With kids from fifteen countries playing in Foča has communication been a problem?
"They’ve been doing great," smiles Paul, "They’ve been doing body language, sign language, a little bit of English. One of the main reasons why we’ve been getting on so well with everyone is because we support Liverpool and, as you know, Liverpool is one of the greatest teams in Europe!"

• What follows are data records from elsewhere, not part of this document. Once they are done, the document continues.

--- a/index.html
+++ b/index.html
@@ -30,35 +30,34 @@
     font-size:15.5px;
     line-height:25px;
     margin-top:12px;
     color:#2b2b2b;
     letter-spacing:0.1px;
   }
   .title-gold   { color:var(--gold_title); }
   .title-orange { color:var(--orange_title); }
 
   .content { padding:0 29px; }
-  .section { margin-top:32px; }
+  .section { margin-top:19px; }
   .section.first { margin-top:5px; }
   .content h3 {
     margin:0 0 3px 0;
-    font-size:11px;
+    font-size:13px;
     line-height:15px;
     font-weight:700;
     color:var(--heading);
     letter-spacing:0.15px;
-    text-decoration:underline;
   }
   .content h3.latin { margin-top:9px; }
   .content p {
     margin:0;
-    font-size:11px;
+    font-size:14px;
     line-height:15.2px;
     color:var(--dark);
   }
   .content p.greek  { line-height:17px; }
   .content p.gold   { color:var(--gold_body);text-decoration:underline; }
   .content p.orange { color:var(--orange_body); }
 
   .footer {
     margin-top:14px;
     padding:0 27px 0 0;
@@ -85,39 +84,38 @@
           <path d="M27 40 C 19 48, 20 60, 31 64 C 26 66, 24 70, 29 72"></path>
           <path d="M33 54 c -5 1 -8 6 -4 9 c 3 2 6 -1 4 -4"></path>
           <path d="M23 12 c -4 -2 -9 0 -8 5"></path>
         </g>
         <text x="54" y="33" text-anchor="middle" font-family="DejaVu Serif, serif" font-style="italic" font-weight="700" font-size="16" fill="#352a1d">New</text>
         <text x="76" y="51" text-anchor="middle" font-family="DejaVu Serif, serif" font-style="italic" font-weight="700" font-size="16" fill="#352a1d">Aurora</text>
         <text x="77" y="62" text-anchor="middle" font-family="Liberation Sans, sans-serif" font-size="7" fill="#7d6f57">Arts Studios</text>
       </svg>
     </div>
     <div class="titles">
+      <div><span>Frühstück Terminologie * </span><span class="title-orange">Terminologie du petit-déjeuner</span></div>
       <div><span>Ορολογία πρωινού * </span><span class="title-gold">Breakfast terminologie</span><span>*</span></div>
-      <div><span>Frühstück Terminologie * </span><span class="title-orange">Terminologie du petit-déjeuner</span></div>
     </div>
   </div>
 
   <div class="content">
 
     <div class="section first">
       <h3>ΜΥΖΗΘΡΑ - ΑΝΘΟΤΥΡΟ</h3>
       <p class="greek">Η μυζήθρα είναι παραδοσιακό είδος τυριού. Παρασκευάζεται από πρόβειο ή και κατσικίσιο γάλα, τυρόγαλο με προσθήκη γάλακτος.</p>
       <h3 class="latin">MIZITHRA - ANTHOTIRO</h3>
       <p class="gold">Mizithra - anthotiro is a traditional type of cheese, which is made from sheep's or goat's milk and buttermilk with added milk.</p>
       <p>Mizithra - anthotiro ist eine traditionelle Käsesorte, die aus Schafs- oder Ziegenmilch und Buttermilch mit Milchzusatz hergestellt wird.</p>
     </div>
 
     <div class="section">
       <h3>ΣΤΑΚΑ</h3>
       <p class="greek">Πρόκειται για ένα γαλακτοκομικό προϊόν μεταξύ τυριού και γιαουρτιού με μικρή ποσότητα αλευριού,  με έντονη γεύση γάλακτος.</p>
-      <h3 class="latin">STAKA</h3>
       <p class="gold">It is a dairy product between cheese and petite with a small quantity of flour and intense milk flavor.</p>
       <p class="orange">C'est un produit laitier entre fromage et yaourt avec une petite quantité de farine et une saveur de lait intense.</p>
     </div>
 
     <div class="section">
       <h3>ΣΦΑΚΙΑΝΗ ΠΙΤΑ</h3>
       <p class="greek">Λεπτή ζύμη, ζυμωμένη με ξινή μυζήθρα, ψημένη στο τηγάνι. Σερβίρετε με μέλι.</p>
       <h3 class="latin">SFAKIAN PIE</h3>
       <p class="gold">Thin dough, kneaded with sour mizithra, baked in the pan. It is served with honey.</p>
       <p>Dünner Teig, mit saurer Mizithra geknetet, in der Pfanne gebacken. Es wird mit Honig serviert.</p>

While fun was definitely on the agenda, there was of course a bigger picture. "The European Commission, the European Council, are quite abstract for the people here so we bring something concrete to a small town,“ says Boris Iarochevitch from the Delegation of the European Commission to Bosnia and Herzegovina. "It’s a way to promote the EU and its values but it’s important for us to bring the different communities in Bosnia and Herzegovina and the region together.“
On the pitches of Foča it’s football rather than politics which is the main focus. The young competitors are enthusiastic about their experiences. "I’ve learned that it’s easy for me to get on with people who speak different languages. It’s taught me a lot about myself," said one girl from London while an Irish boy added; "I’ve made friends with Romanians, Bosnians, Poles. I can’t even keep count but after this I’m still going to keep in touch with them!"
A girl from the former Yugoslav Republic of Macedonia said; "I’ve learned how to master my emotions and how we can win without hurting anyone,“ and a German boy remarked; "I’ve learned that all nations can play in harmony together."
While fair play and communication were the main messages, all eyes were nevertheless on the final to see who would walk away as Street Football European champions. As the sun began to set behind the stunning mountain range which surrounds Foča, a frantic match drew to a close and Bosnian team Doboj walked away with the winner’s trophy.